Sergey Mironov

Personal information
- Full name: Sergey Nikolayevich Mironov
- Date of birth: 13 March 1988 (age 37)
- Place of birth: Novgorod, USSR
- Height: 1.81 m (5 ft 11 in)
- Position: Defensive midfielder

Youth career
- 1999–2002: SDYuShOR of Novgorod
- 2003–2004: Smena

Senior career*
- Years: Team / Apps / (Gls)
- 2005–2008: FC Zenit St. Petersburg / 0 / (0)
- 2008: → TP-47 (loan) / 8 / (0)
- 2008: → OFC Sliven 2000 (loan) / 3 / (0)
- 2009: FC Smena-Zenit St. Petersburg / 34 / (1)
- 2010: FC Dynamo Vologda / 26 / (1)
- 2011: JK Kalev Sillamäe / 30 / (1)
- 2012: FC Ufa / 8 / (0)
- 2012: FC Avangard Kursk / 18 / (0)
- 2013–2014: FC Piter Saint Petersburg / 8 / (1)
- 2014–2015: FC Dynamo Saint Petersburg / 28 / (0)
- 2015: FC Sakhalin Yuzhno-Sakhalinsk / 15 / (0)
- 2016–2017: FC Tekstilshchik Ivanovo / 31 / (1)
- 2017: PFC Spartak Nalchik / 17 / (0)
- 2018: FC Murom / 9 / (0)
- 2018: FC Luki-Energiya Velikiye Luki / 10 / (0)

International career
- 2005: Russia U-17 / 8 / (0)
- 2005: Russia U-19 / 3 / (0)

= Sergey Mironov (footballer) =

Russian footballer

Sergey Nikolayevich Mironov (Серге́й Николаевич Миронов; born 13 March 1988) is a Russian football defensive midfielder.

==Club career==

===Zenit===
Mironov started playing football at the age of eleven in his native Novgorod and did not plan to become a pro until his coaches told him he had talent. In 2003, he moved to Saint Petersburg to train in DYuSSh Smena and in 2005 he was accepted into FC Zenit reserves, signing a professional contract with the club. He had a bright start and played 66 games for reserves over three years, scoring once, but after that it was decided that he is not good enough to join the first team.
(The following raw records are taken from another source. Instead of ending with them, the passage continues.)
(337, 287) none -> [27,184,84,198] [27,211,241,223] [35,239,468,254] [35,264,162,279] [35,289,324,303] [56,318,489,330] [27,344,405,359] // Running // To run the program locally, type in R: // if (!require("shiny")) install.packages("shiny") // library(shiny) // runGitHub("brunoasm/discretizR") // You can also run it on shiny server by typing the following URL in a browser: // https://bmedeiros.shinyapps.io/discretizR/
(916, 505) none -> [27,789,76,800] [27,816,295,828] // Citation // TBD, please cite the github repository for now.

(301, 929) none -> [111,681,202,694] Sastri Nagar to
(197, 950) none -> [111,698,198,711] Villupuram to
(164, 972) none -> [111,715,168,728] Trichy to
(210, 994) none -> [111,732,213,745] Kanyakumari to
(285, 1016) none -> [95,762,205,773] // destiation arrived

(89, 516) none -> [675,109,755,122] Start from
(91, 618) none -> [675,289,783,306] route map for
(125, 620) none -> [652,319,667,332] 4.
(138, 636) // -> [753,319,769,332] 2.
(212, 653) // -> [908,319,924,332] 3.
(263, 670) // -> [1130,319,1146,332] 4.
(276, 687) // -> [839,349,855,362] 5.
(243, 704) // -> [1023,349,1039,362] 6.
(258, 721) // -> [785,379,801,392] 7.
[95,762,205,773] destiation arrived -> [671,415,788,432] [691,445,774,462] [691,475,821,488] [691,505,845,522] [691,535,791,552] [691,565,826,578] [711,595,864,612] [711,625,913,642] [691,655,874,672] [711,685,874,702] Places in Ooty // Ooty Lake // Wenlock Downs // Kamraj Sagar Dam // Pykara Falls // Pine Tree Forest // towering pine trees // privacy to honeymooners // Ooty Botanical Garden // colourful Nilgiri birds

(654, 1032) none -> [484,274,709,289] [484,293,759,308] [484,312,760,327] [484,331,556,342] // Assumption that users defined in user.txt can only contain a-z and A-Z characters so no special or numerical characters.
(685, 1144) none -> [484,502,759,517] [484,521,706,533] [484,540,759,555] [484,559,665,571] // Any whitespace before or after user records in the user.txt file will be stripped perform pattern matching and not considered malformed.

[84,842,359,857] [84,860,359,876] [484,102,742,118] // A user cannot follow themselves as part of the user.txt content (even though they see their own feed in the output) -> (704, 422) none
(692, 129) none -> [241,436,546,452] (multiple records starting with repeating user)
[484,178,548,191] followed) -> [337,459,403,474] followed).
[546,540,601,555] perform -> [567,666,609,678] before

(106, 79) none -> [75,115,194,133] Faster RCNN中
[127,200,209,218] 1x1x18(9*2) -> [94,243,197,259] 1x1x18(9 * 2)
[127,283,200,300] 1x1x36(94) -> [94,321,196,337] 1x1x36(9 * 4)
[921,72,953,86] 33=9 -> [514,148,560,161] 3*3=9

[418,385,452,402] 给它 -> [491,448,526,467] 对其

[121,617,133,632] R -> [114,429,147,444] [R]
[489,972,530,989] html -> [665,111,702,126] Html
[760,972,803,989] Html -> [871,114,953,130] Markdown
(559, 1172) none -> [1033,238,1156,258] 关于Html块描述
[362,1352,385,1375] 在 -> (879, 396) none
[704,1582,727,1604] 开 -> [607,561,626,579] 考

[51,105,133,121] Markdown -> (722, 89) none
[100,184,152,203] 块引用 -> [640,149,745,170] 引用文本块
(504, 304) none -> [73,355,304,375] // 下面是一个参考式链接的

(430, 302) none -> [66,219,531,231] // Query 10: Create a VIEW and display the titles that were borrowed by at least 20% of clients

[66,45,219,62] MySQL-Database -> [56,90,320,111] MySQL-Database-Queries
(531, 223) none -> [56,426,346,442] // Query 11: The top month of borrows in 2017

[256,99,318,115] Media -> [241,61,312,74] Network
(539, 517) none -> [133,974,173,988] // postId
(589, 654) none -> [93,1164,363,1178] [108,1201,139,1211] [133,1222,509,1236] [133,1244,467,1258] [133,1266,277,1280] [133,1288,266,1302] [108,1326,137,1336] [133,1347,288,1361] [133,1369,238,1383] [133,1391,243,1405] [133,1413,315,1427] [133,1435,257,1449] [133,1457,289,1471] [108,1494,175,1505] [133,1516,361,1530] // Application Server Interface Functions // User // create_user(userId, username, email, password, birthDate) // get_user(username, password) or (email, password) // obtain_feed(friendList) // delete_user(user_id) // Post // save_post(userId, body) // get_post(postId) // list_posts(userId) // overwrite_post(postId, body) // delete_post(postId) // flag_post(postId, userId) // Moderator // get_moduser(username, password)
Before 2008 season he tried to find himself a new club in the two top Russian leagues, namely having a trial with Zvezda Irkutsk, but failed and was loaned to Ykkönen (Finnish second tier) team TP-47. There during two months he played under the guidance of Russian coach Sergey Butenko, and then went on another loan to Bulgarian club OFC Sliven 2000 where he made 3 A PFG appearances.

===Smena-Zenit===
After returning to Russia he resumed training with Zenit reserves before their head coach Anatoli Davydov persuaded him to go trial with Vladimir Kazachyonok's FC Smena-Zenit. He signed for Smena-Zenit before 2009 season and was chosen as the young team's captain.

After the end of the season in which the team finished at low 16th place, Zenit implemented another change in the club's structure, resulting in FC Smena-Zenit being dissolved and its functions being passed to DYuSSh Smena-Zenit team of U-18s. Mironov thus had to pursue his career elsewhere.

===Dinamo Vologda===
In 2010, he joined another Russian Second Division zone West team Dinamo Vologda alongside his former Smena-Zenit teammates Anton Arsenyev and Oleg Babenkov.

===JK Kalev Sillamäe===
In February 2011, Mironov signed a one-year deal with Meistriliiga side JK Kalev Sillamäe, reuniting with coach Vladimir Kazachyonok from FC Smena-Zenit.

===Dynamo Saint Petersburg===
He made his Russian Football National League debut for FC Dynamo Saint Petersburg on 6 July 2014 in a game against FC Tom Tomsk.

==International career==
Mironov was a captain of Russia national youth football team of his age since 2003, also playing for team of 1987-born on occasion. He played his last youth international game for Russia U-19 in 2006.

==Playing style and potential==
Back in December 2006, Zenit reserves coach Aleksey Strepetov rated Mironov as a talented defensive midfielder, noting his hard work and commitment. He has, however, blamed an overuse in youth international football for slowing down Mironov development, also adding that his limited offensive abilities may be a stumbling block for the footballer to play at the highest level.